La questione, infatti, è molto meno lineare di così. Il punto è che siamo tutti esseri umani e, in quanto tali, per fortuna, proviamo emozioni. Non esiste un interruttore emotivo che ci permette di arrestare la modalità “umano” e di attivare quella “lavoratore”, non funziona così. Nessuno di noi è in grado di scegliere quali emozioni provare e quando provarle e, che ci piaccia o no, anche mentre svolgiamo il nostro lavoro, proviamo emozioni.
L’emozione alla base del nostro agire
Proviamo emozioni mentre svolgiamo un’attività delicata, le proviamo mentre interagiamo con un cliente o con un fornitore, le proviamo mentre siamo chiamati a prendere delle decisioni importanti. E di questo dobbiamo tassativamente tenere conto. Non farlo, infatti, può rivelarsi dannoso, oltre che immaturo. Il nostro cervello risente dei nostri stati d’animo: quando siamo felici siamo più portati a preservare le condizioni di partenza; se proviamo rabbia, siamo tentati dalla voglia di agire impulsivamente; se siamo demoralizzati ci lasciamo sedurre dall’inerzia; eccetera, eccetera.
Le emozioni sono alla base del nostro comportamento e sono tutte utili. Proviamo paura perché essa ci permette di essere prudenti oppure ci prepara a reagire nel caso fosse necessario farlo. La paura esiste da sempre, è connaturata all’esistenza umana e alla sua preservazione sulla Terra, ci prepara alla fuga oppure alla lotta.

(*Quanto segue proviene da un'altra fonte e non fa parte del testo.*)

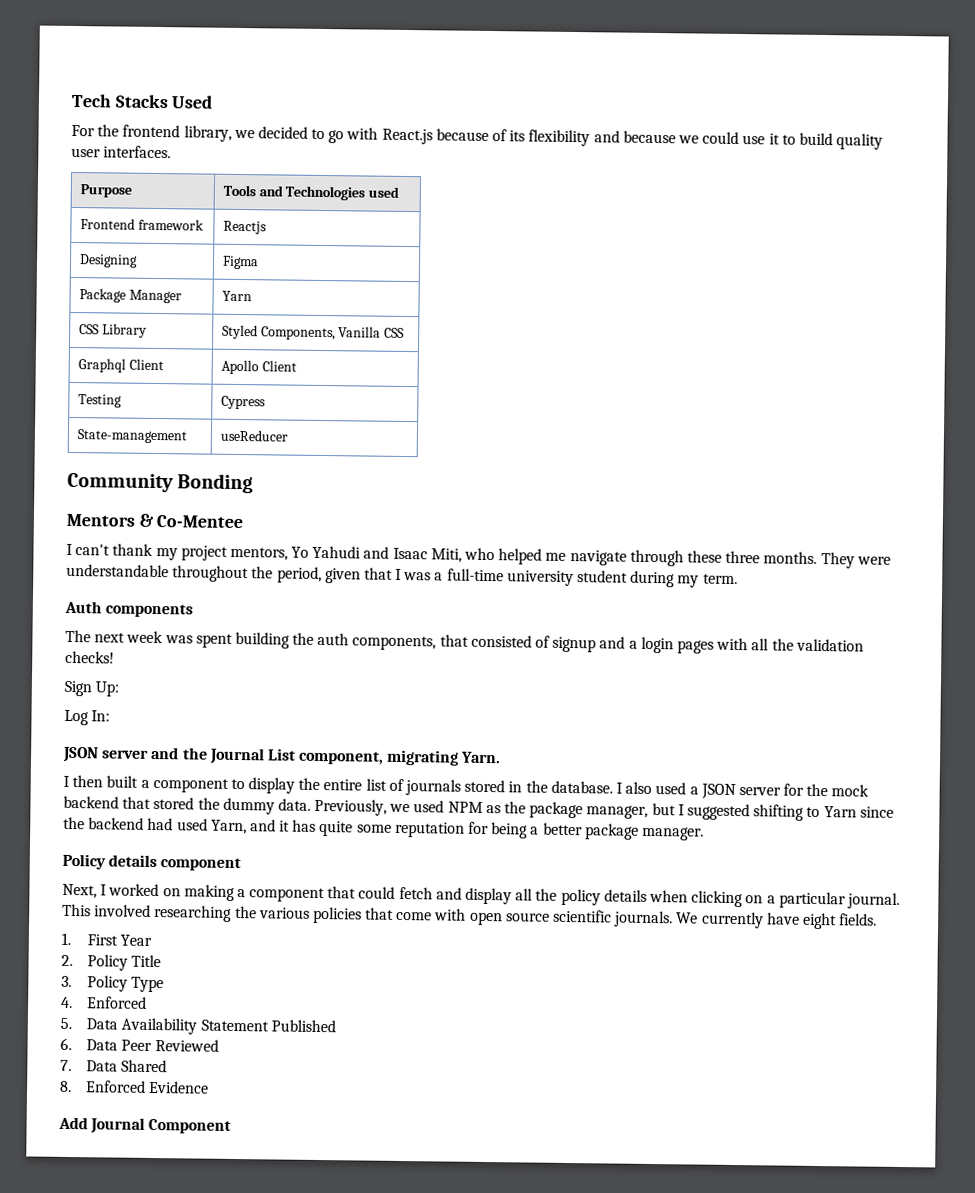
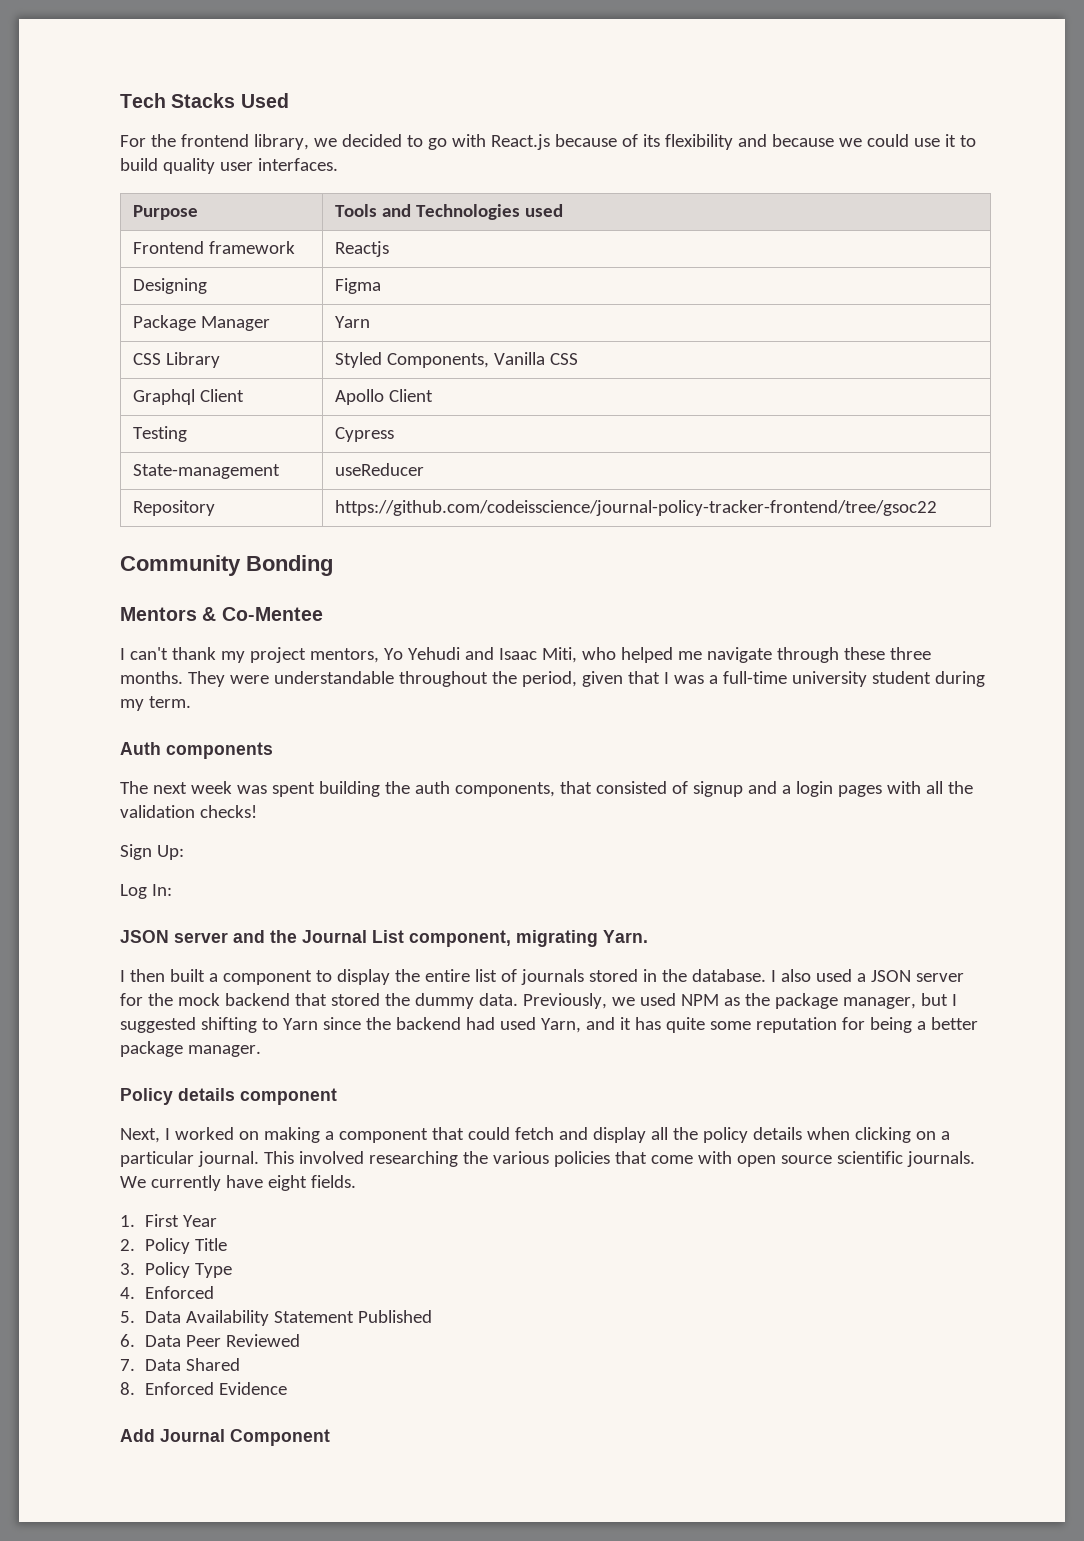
(288, 435) none -> [132,500,215,516] [334,500,937,516] // Repository | https://github.com/codeisscience/journal-policy-tracker-frontend/tree/gsoc22
[312,545,362,559] Yahudi -> [407,647,460,660] Yehudi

Certo, oggi non siamo più vittime dell’attività predatoria.. o perlomeno, non in senso stretto. Eppure, la realtà aziendale ricalca, in una forma civilizzata e meno istintuale, le stesse dinamiche dello stato di natura. Sappiamo come funziona: bisogna sapersi difendere e attaccare. Dobbiamo essere abili a tutelare il nostro posto di lavoro o provare a elavarlo, affrontare la concorrenza, procacciarsi risorse. Come possono le emozioni non avere un peso in tutto ciò?
Riconoscere le emozioni e gestirle
Le emozioni esistono, sono parte di noi, costantemente. In qualunque momento, proviamo qualcosa e lo facciamo anche durante il turno di lavoro. Questo va accettato e, soprattutto, gestito. Se stiamo vivendo un momento di stress, dobbiamo avere il coraggio e l’umiltà di riconoscerlo e di comprendere che, forse, non è il momento giusto per prendere una decisione importante.
Se vivo un periodo di tristezza, magari devo saper elaborare quella sensazione e darle un significato, capire da dove scaturisce e come mandarla via: potrei aver bisogno di svolgere nuove attività, di cambiare incarico o semplicemente di un periodo di riposo. Niente che non si possa risolvere con il dialogo, ma prima è necessaria una presa di consapevolezza. Può capitare che mi senta irascibile, deconcentrato, nervoso. Passerà, passerà in breve, ma per il momento è il caso di evitare scontri in ufficio, perché non sarei in grado di gestirli funzionalmente.
Questi sono solo alcuni di centinaia di esempi che potrei addurre, ma non mi interessa farlo. Più che altro, mi interessano le conclusioni che ne scaturiscono, che poi coincidono con la premessa: le emozioni sono parte di noi. Possiamo provare a soffocarle, ma sarebbe uno sbaglio.
Oppure possiamo accoglierle, conoscerle, comprenderle, le nostre e quelle di chi ci sta accanto, in modo da preservare la nostra unicità di essere umano e professionista.